City of Thorns: Nine Lives in the World's Largest Refugee Camp
- First edition cover (UK)
- Author: Ben Rawlence
- Genre: History, Biography
- Publisher: Picador (UK), Thorndike Press (US)
- Publication date: 2016

= City of Thorns: Nine Lives in the World's Largest Refugee Camp =

2016 biography written by Ben Rawlence

City of Thorns: Nine Lives in the World's Largest Refugee Camp is a history biography nonfiction work published in 2016 by Picador in the UK and Thorndike Press in the US, and written by author, journalist Ben Rawlence. Generally, the book follows the stories of nine people narratively through their respective journeys through Dadaab, the world's largest refugee camp, home to about 300,000 people (although the exact number is unknown and contentious).

== Description ==
The book's thesis can be summarized in that "the quintessential refugee experience is not so much of movement as [of] being stuck, physically and psychologically, individually and collectively."

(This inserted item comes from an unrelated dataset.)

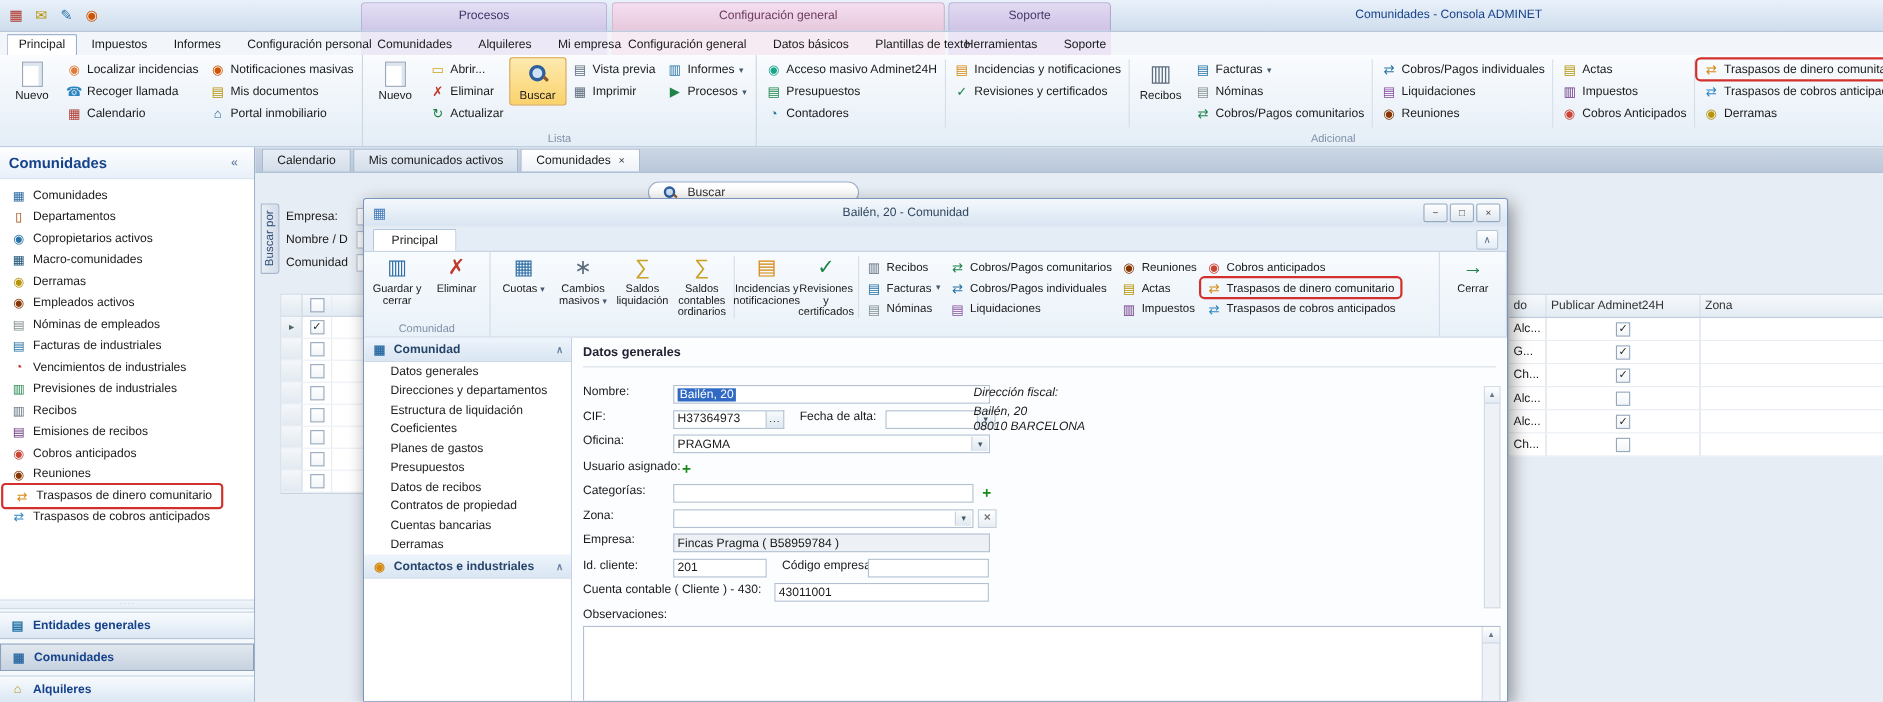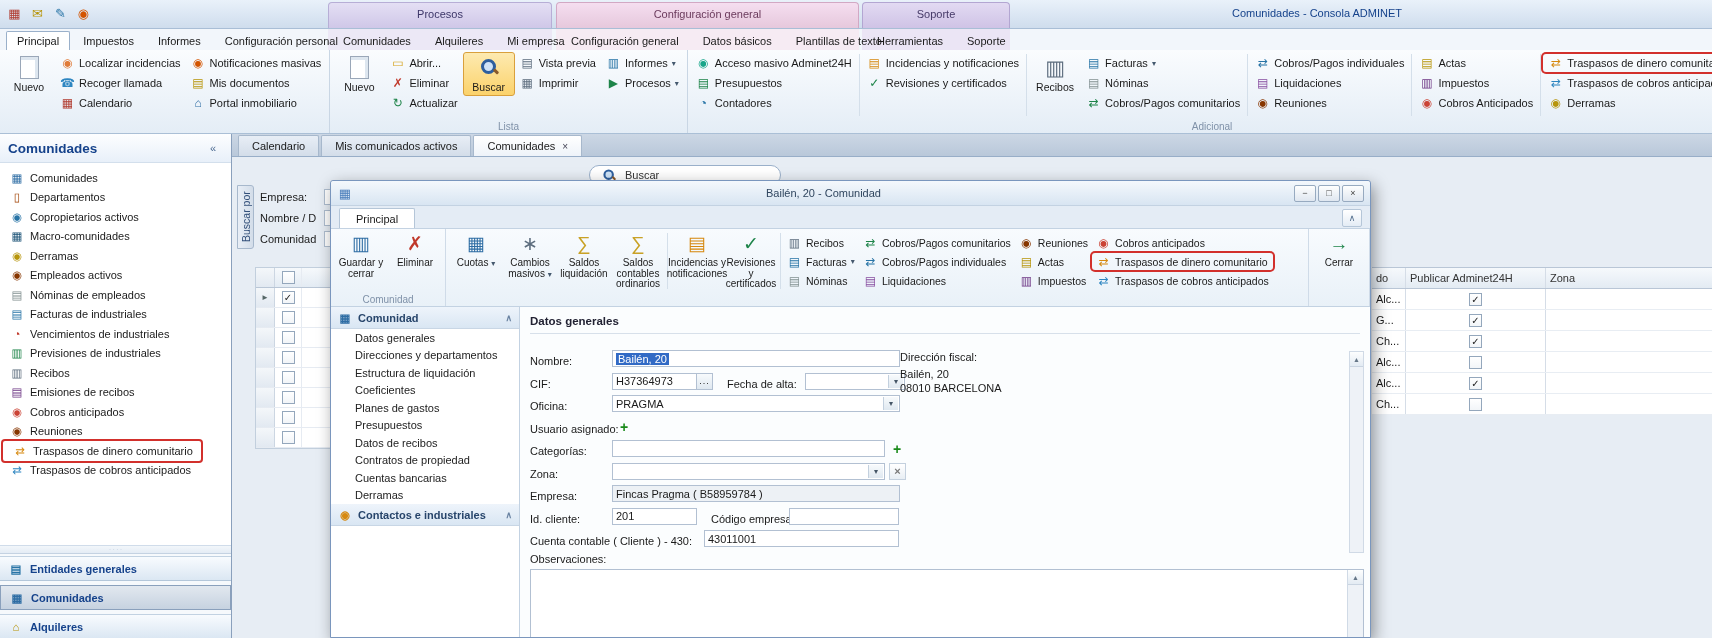"Nombre:" .frow { align-items: flex-end -> flex-start }
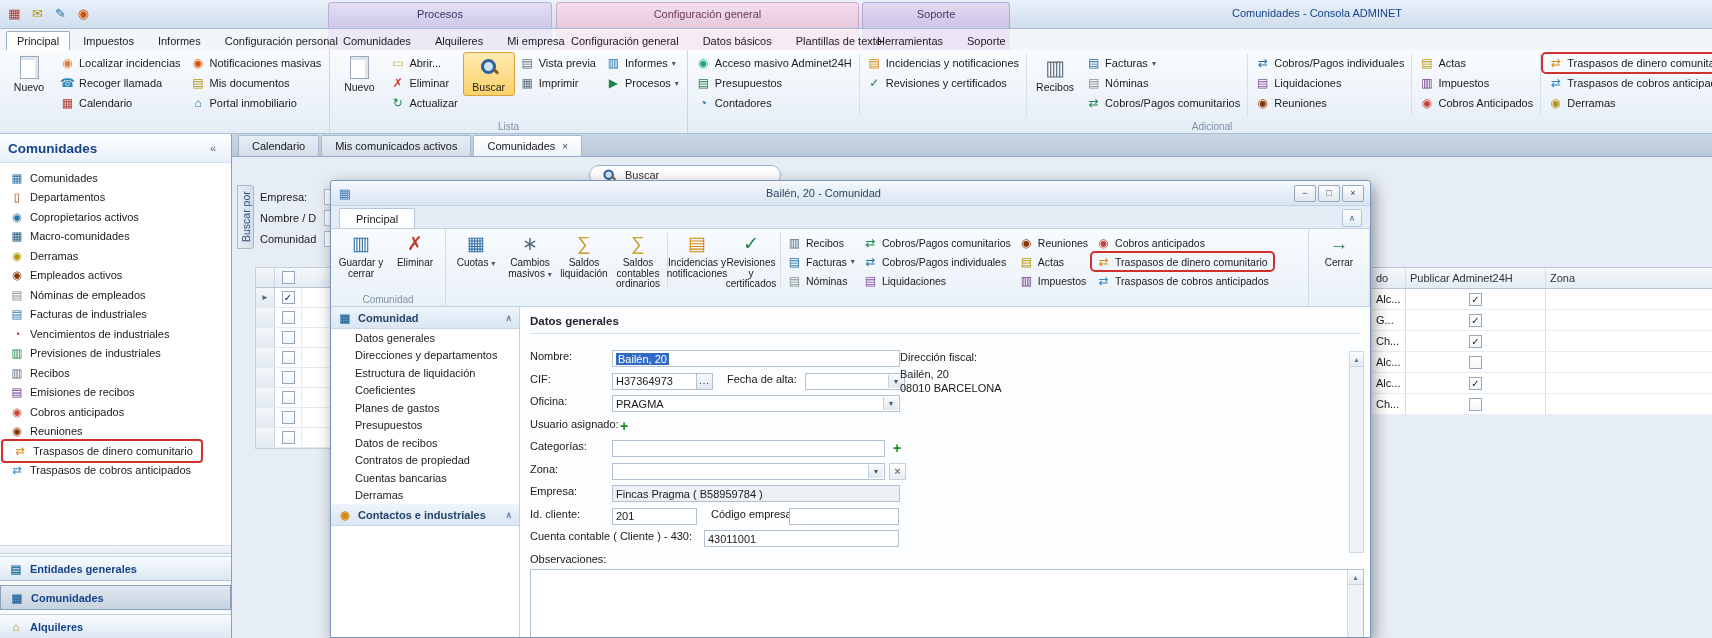"Dirección fiscal:" .dirfiscal { font-style: none -> italic; left: 380px -> 365px }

"Located on Kenya’s border with Somalia, Dadaab was established in 1992 to house around 90,000 refugees from the civil war there. Since then it has grown into a large sprawling city in the parched desert where generations of Somali refugees are born and where the majority of those will die.'"

Among the characters followed throughout the book is Guled, a boy who grew up in war-torn Mogadishu, who was kidnapped and escaped from al Shabaab (an extremist terror organization); Nisho, born as his parents were fleeing Somalia in 1991 and clever Muna, who benefited from the free schooling offered at the camp. Her own strong will and education helped her to defy the strictures of her clan. "It is through their individual stories, their efforts to claw out tolerable lives, find work, have children, remain healthy, that Rawlence has built his remarkable book."

== Reception ==
According to the Guardian review, City of Thorns is a "remarkable book comes as a timely reminder that the vast majority of the world’s refugee population will never see European shores,"

A New York Times article by Caroline Moorehead states that the book "is a deeply disturbing and depressing portrait of the violence, destitution, fear, sense of hopelessness and neglect in which a large number of the world’s estimated 60 million forcibly displaced people now live."

The Foreign Policy Association has recommended the book for its Spring 2019 "Great Decisions" program on Refugees and Global Migration.